Support prometheus metrics #73

7ing · 2024-11-22T22:32:55Z

certmanager_csi_certificate_request_expiration_timestamp_seconds certmanager_csi_certificate_request_ready_status
certmanager_csi_certificate_request_renewal_timestamp_seconds certmanager_csi_driver_issue_call_count_total
certmanager_csi_driver_issue_error_count_total
certmanager_csi_managed_certificate_count_total
certmanager_csi_managed_volume_count_total

fixes: #60

cert-manager-prow · 2024-11-22T22:33:05Z

Hi @7ing. Thanks for your PR.

I'm waiting for a cert-manager member to verify that this patch is reasonable to test. If it is, they should reply with /ok-to-test on its own line. Until that is done, I will not automatically test new commits in this PR, but the usual testing commands by org members will still work. Regular contributors should join the org to skip this step.

Once the patch is verified, the new status will be reflected by the ok-to-test label.

I understand the commands that are listed here.

Instructions for interacting with me using PR comments are available here. If you have questions or suggestions related to my behavior, please file an issue against the kubernetes-sigs/prow repository.

erikgb · 2024-11-22T22:40:08Z

/ok-to-test

munnerz

This looks great, thanks Jing 🙌 the integration and unit tests here make it far easier to review confidently!

My main questions/concerns are around the construction logic in the metrics subpackage, which I think we need to decouple from net.Listener (and allow more flexibility for projects that already have their own prometheus.Registry they'd like to re-use).

munnerz · 2025-01-08T14:20:55Z

metrics/metrics.go

+}
+
+// NewServer registers Prometheus metrics and returns a new Prometheus metrics HTTP server.
+func (m *Metrics) NewServer(ln net.Listener) *http.Server {


This isn't called outside of test cases, and I guess that is by design as it is expected that the corresponding implementation should call NewServer on metrics.Metrics to register their Listener.

Could you possibly update the example/ implementation in the root of this repository to demonstrate how to actually add the /metrics endpoint? I also wonder if the Managed should be extended to be able to auto-serve this endpoint in cases where a user doesn't need to provide their own listener (but does want metrics to be served).

What if we renamed this to Register(*prometheus.Registry) rather than tying the net.Listener logic into the registration?

We can always have/find some kind of csihelpers.Handle(*http.Server, *prometheus.Registry) function elsewhere then, which needn't be opinionated about csi-lib.
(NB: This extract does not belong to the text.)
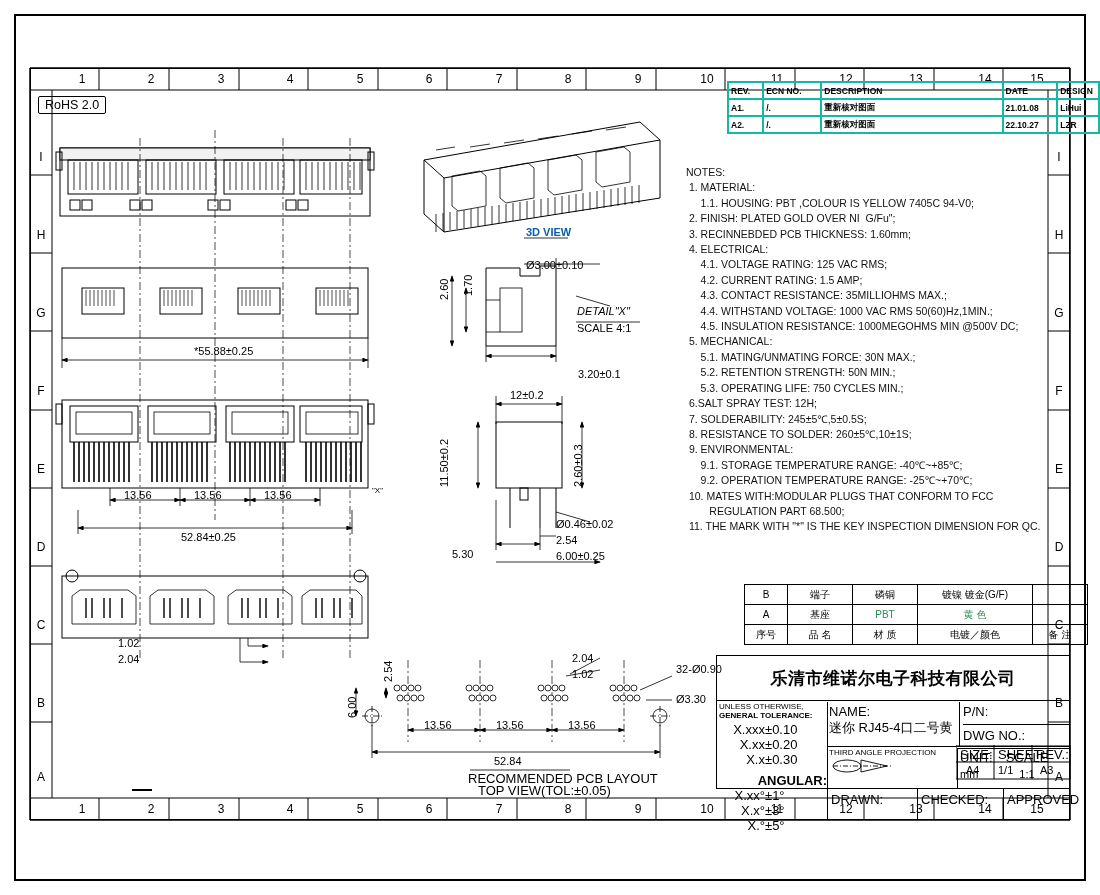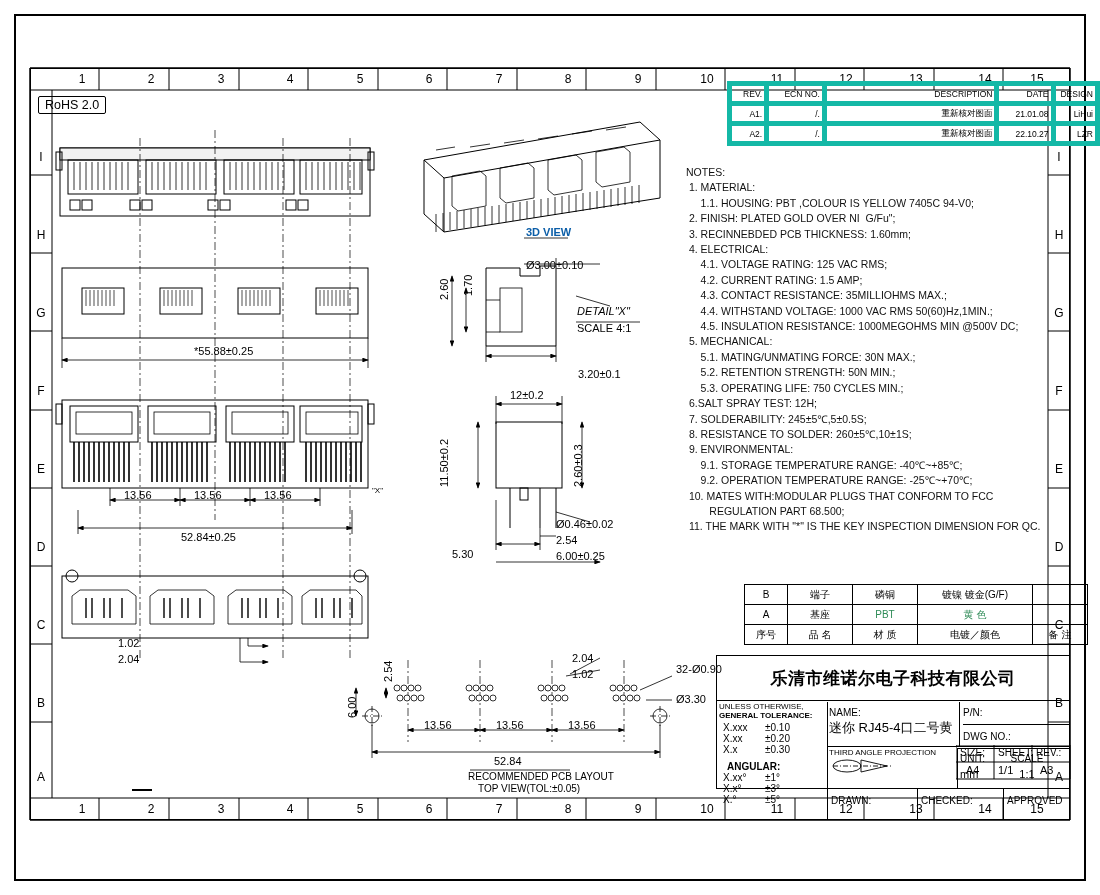"REV." table.rev td,table.rev th { border: 5px solid #14b8a6 -> 2px solid #14b8a6; font-weight: normal -> bold; text-align: right -> left }
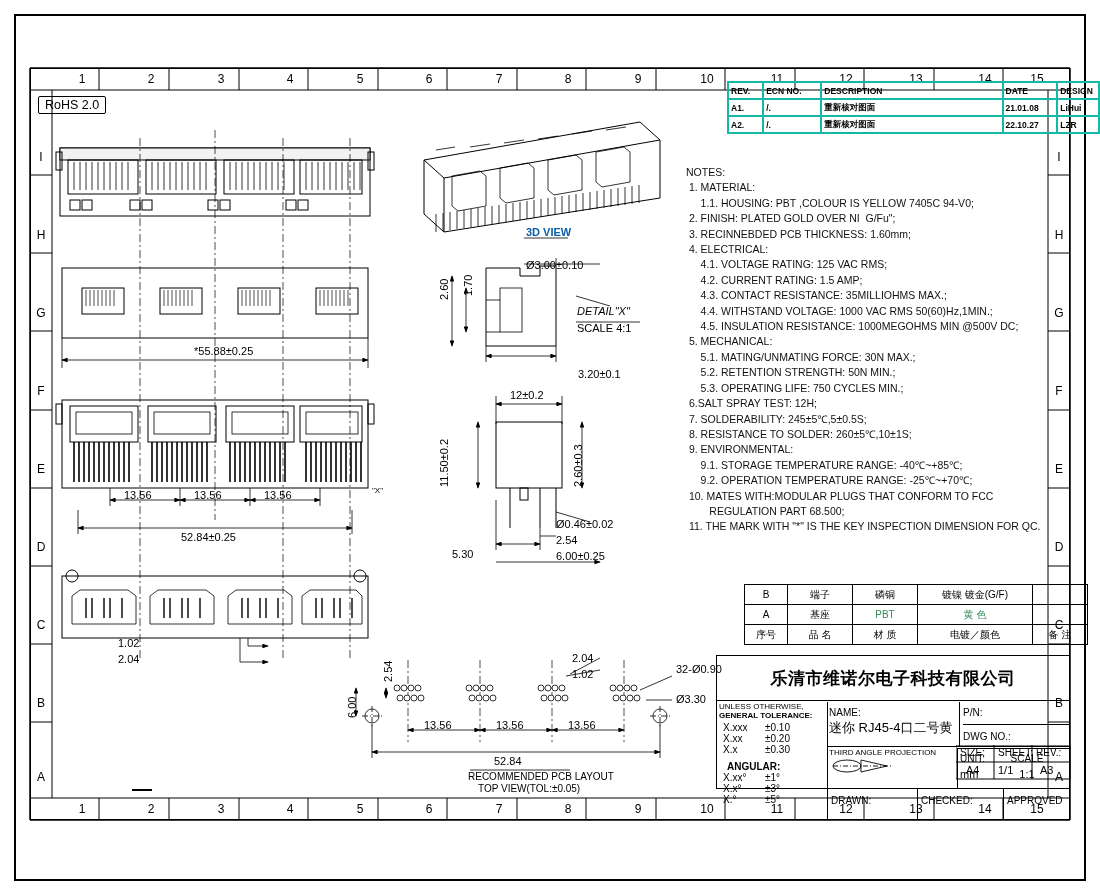"NAME:" .txt9 { font-size: 10px -> 13px; text-align: none -> right }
Could you possibly update the example/ implementation in the root of this repository to demonstrate how to actually add the /metrics endpoint?
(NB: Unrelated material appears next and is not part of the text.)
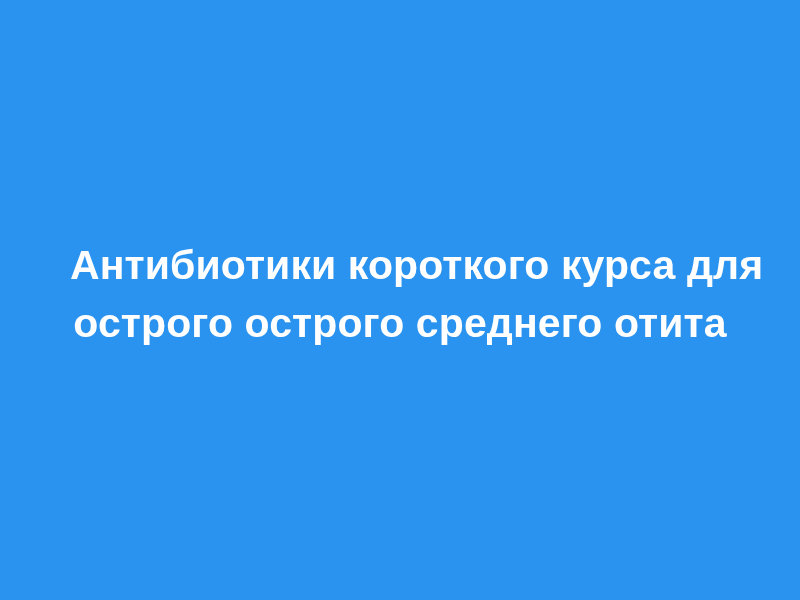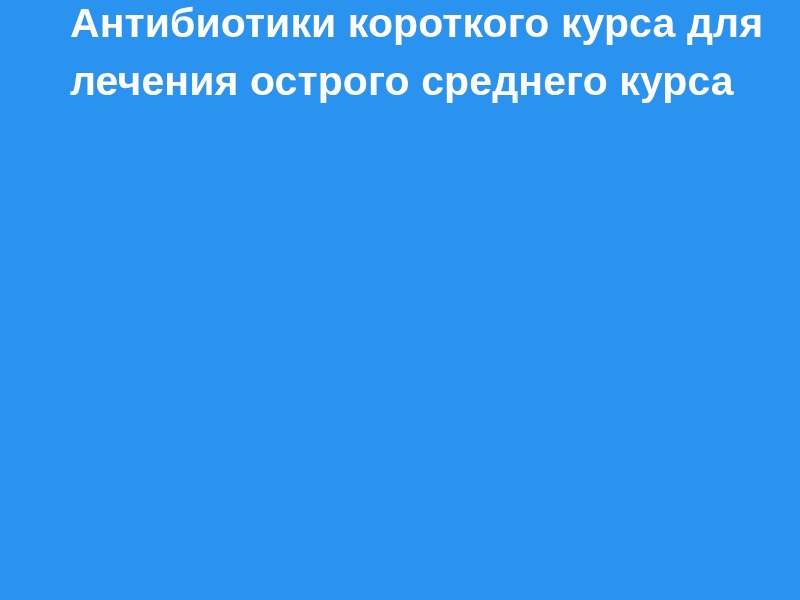"Антибиотики короткого курса для" #card { align-items: none -> center }
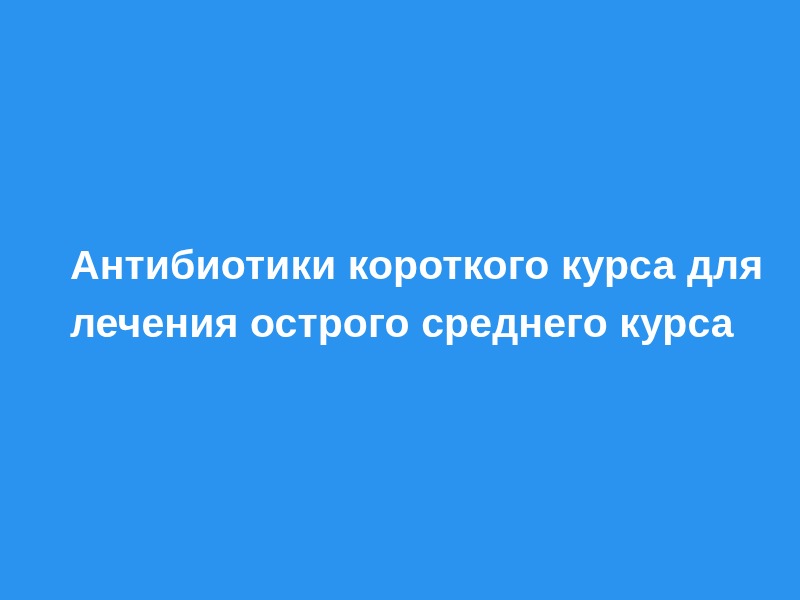"лечения острого среднего курса" span.title-line { text: лечения острого среднего курса -> острого острого среднего отита }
Yes, it is there. And modified accordingly based on recent changes.
https://github.com/7ing/csi-lib/blob/abf15631238fa809d10d9c206178c414d9495b4f/test/integration/metrics_test.go#L83-L95

Thanks for the suggestions. I have changed to use a DefaultHandler instead, which could be served as a reference implementation for http handler.

munnerz · 2025-01-08T14:21:54Z

metrics/metrics.go

+	)
+
+	// Create Registry and register the recommended collectors
+	registry := prometheus.NewRegistry()


Could there be cases where a user wants to provide their own Registry and have these metrics registered into it, so they can be served alongside driver-specific metrics? This would make the library more composable with existing drivers that may serve their own metrics already.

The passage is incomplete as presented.